David Sylvian: I’m sorry, this isn’t a question I feel qualified to answer.
Krishna blue: On your site there are several images you’ve taken yourself, many of which showing details of objects and places. What makes you take photographs and catalogue things in this way?
David Sylvian: My approach to taking photographs is quite pragmatic. Colour, form, multiple planes and surfaces, all appear to play an important role in the more successful compositions but my attraction to these elements is, for the most part, of an intuitive or purely aesthetic nature rather than theoretical. I also tend to attribute importance to what falls outside of the frame. I embrace the lack of context and the process by which we re-contextualise and so create narratives, where narrative is pertinent, drawing on personal references and associations. Having said that, I tend to feel most satisfied with the photographs when they’re purely and simply about colour and form.
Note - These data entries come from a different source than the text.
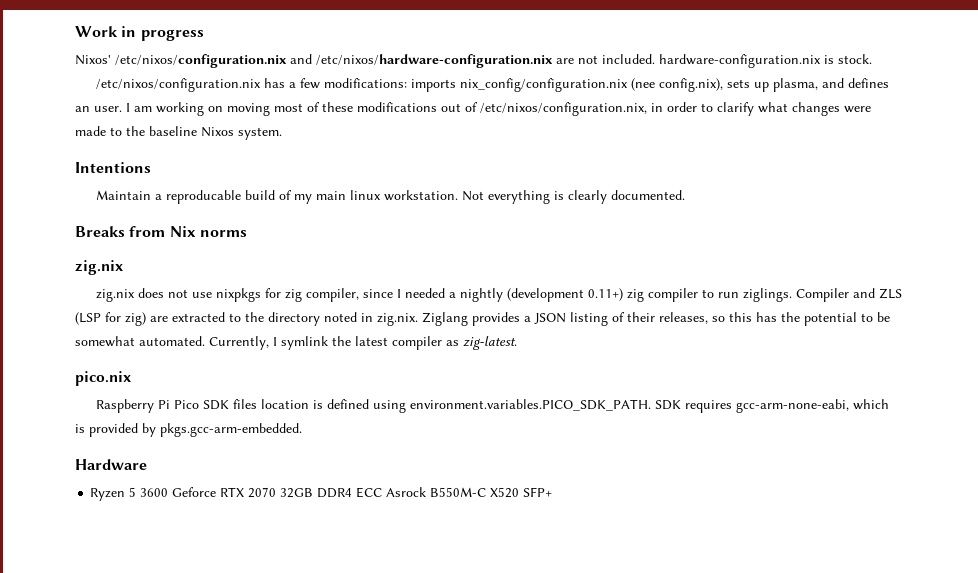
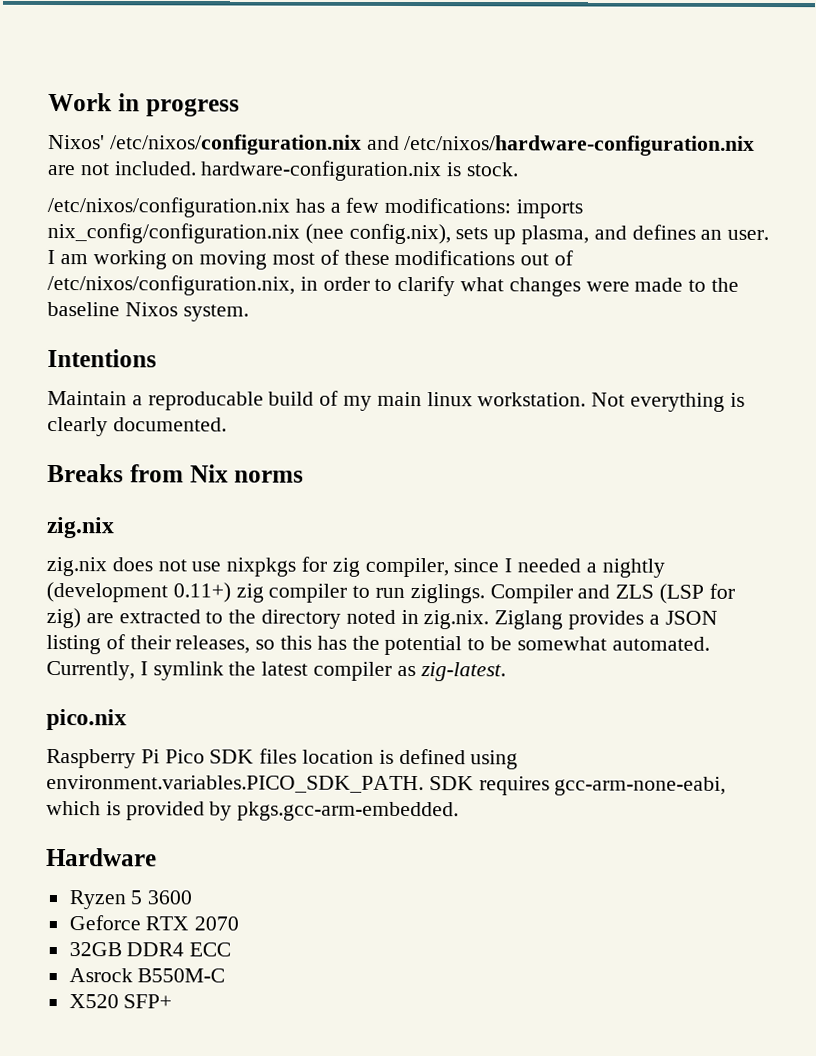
- Ryzen 5 3600 Geforce RTX 2070 32GB DDR4 ECC Asrock B550M-C X520 SFP+
+ Ryzen 5 3600
+ Geforce RTX 2070
+ 32GB DDR4 ECC
+ Asrock B550M-C
+ X520 SFP+

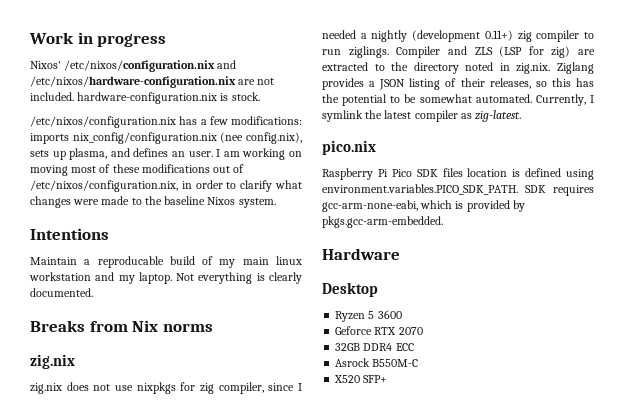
- Maintain a reproducable build of my main linux workstation.
+ Maintain a reproducable build of my main linux workstation and my laptop.
+ Desktop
Dani: Is there any moment of the day you feel particularly inspired to write music? I mean do you find yourself waking up in the middle of the night to write down music or lyrics that come into your head?
David Sylvian: There’s no particular time of the day or night that I find more productive for writing than any other although, I’ll admit that I find it hard to approach song writing in the early hours of the morning regardless of my sleeping habits. In this respect, afternoon, evening, and night are far more likely to prove productive. Mornings are put aside for letter writing, texts and essays.
Cristiana: Each one of us tries to enrich our own personal world through our choice of books, films and music which we feel to be closer to our own personal nature. Who and what do you prefer?
David Sylvian: I tend, most frequently, to lean toward literature and film although music and the visual arts certainly play an important role in my life. In film there are a number of very talented directors coming out of East Asia at present whose work I enjoy. South America also has some extraordinary talent. My taste in literature is varied. I’ll avoid naming names but my reading habits tend to focus on the classics of Europe, mid to late 20th Century American, and contemporary poetry from the world over.
Gianluigi: What will the future be as far as live concerts are concerned? I think many of us are worried that there may be the possibility of you giving up touring which, correct me if I’m wrong, have always held a bitter/sweet taste for you.
David Sylvian: I’m uncertain as to my future touring plans. I shouldn’t say more for fear of misleading.
A History of holes: What gave you the confidence to start singing when you were younger – how did you know you could and how did you (and do you) cope with your social phobia?
David Sylvian: The writing came first. The next logical step was to flesh out those songs with others and so slowly, over time, a band was formed. Before you know it you’re standing centre stage trying not to panic and remember how it is you got there, why you wanted it in the first place, and recall the next line of the lyric. Maybe the desire to sing and perform was driven by the survivalist in me? But then again, I knew of nothing else that excited me as much. However, the greatest pleasure was to be found in the writing process and, later, the recording. Performing live was something of an adjunct to these other activities. This hierarchy of priorities still exists for me.
Social phobia is an odd thing. I find it far more difficult to be in large or small gatherings than to perform on stage. When on tour a mindset kicks in which generally allows me to cope with the social part of the endeavour but there’s no guarantee of that, it isn’t always the case.
Gianluigi: I would like to wind up the interview by quoting a post form our youngest friend Riccardo Zanichelli. He is 15 years old, he loves your music and writes: “I don’t have any question in particular but I would just like you to let David know that his music is alive in the heart of a 15 year old, whose spirit is constantly enlightened by the musical poetry of his works”
David Sylvian: Beautiful. Thank you very much indeed.